▶ [Work item]:
Each line of the data below that contains "Arredo" must be copied.
===== Data to examine
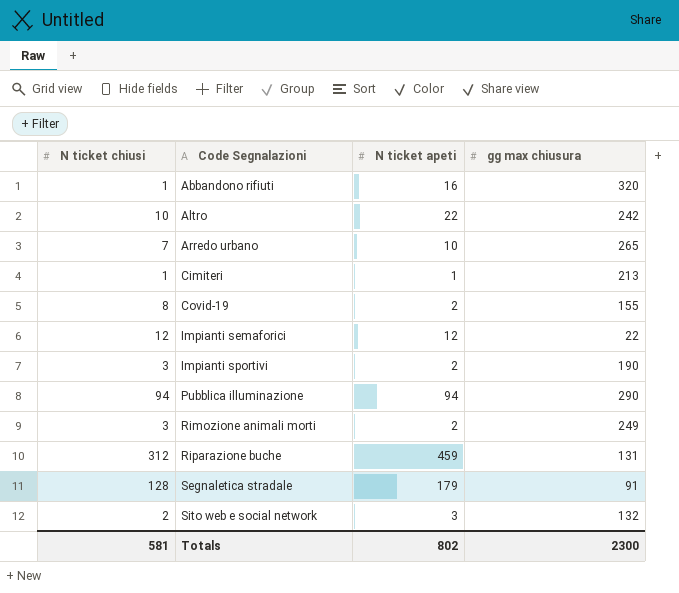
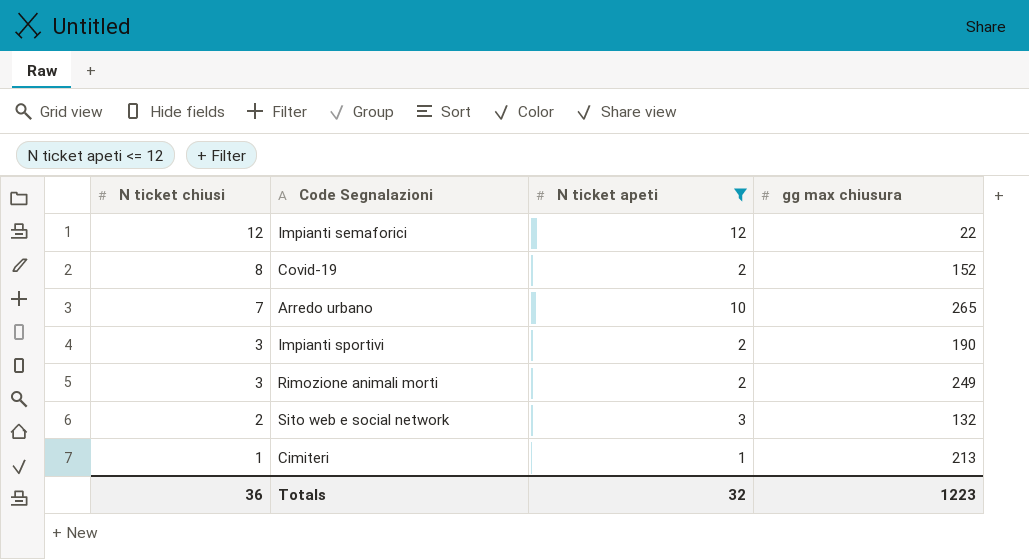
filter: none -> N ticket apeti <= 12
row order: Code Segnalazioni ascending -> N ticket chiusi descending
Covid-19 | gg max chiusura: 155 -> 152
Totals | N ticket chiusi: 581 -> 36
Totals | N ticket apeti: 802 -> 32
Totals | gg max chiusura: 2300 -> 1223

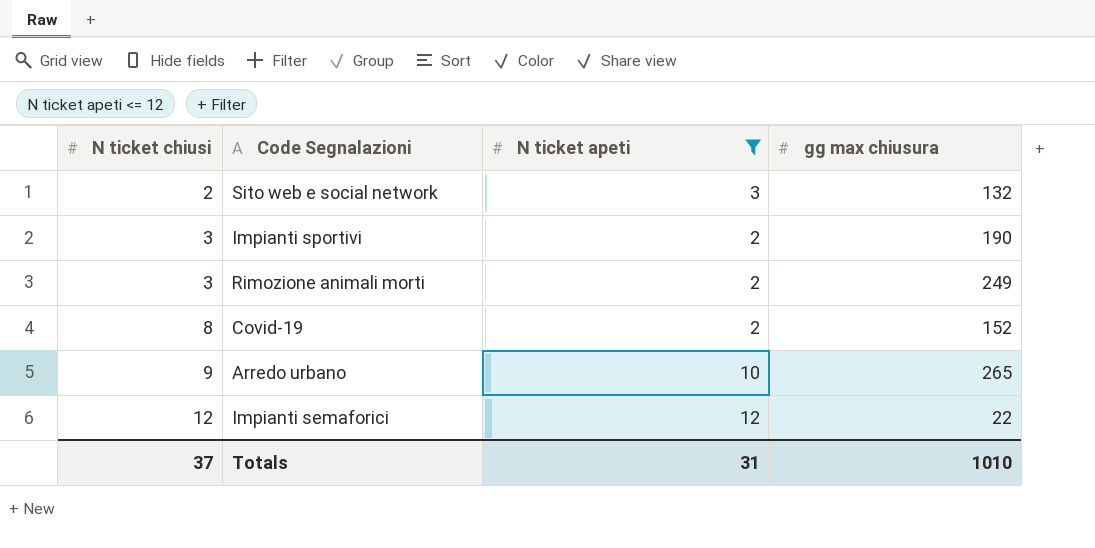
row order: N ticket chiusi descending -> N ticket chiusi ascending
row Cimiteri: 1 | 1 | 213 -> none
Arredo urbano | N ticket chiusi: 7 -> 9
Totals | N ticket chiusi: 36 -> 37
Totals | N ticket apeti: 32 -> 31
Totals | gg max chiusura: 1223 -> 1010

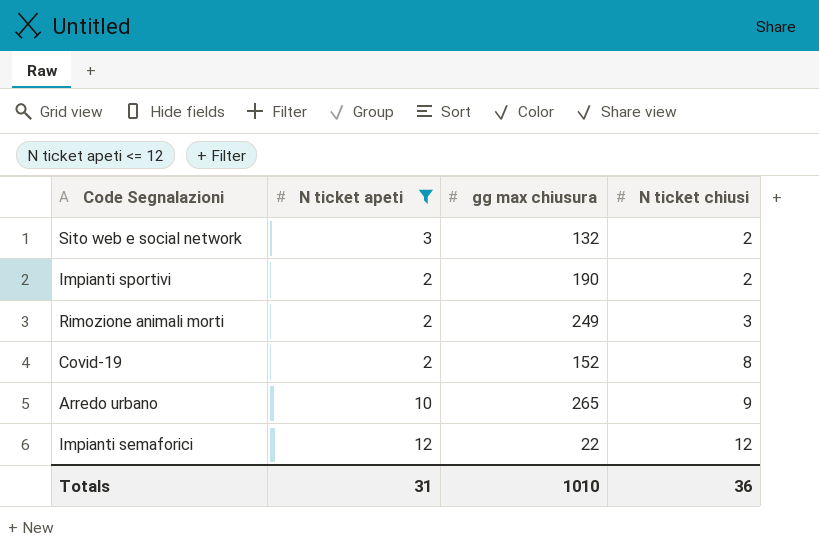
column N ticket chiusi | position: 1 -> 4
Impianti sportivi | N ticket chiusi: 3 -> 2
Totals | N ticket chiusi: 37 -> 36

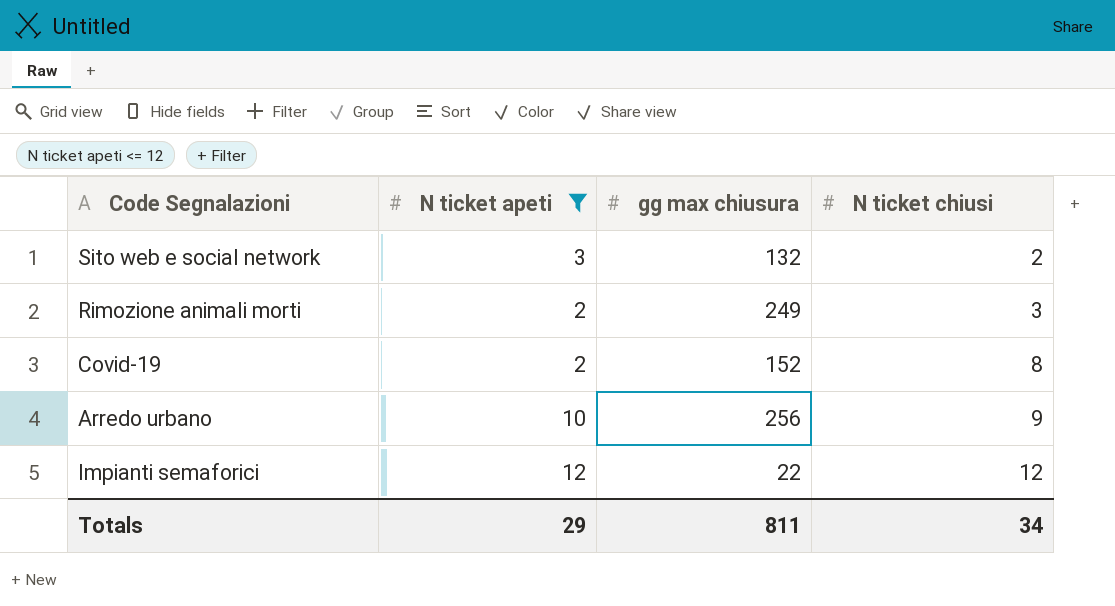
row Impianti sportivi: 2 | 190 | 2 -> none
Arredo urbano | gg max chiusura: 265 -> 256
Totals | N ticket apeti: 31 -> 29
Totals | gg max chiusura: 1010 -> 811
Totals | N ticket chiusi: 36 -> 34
==========
===== Data to examine
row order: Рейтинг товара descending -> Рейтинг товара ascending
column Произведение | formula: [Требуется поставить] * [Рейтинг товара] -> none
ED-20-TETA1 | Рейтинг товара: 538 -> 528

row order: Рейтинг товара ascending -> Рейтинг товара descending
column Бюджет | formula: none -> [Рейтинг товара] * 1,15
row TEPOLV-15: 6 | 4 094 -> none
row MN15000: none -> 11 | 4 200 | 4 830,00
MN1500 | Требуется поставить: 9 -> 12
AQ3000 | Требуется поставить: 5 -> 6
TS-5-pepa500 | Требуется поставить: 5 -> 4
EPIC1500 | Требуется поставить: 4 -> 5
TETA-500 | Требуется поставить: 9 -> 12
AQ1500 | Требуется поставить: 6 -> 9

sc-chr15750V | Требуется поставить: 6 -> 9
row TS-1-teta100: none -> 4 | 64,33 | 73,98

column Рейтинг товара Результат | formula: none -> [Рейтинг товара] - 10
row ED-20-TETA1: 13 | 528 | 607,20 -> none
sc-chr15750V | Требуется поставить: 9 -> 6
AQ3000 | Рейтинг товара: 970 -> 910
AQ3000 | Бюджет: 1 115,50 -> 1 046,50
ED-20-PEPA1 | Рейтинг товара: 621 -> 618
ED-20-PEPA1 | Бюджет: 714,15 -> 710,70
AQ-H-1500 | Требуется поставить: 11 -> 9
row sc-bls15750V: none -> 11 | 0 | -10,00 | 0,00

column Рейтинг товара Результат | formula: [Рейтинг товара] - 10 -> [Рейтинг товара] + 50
==========
▶ [Solution for this problem]:
Arredo urbano | N ticket chiusi: 7 -> 9
Arredo urbano | gg max chiusura: 265 -> 256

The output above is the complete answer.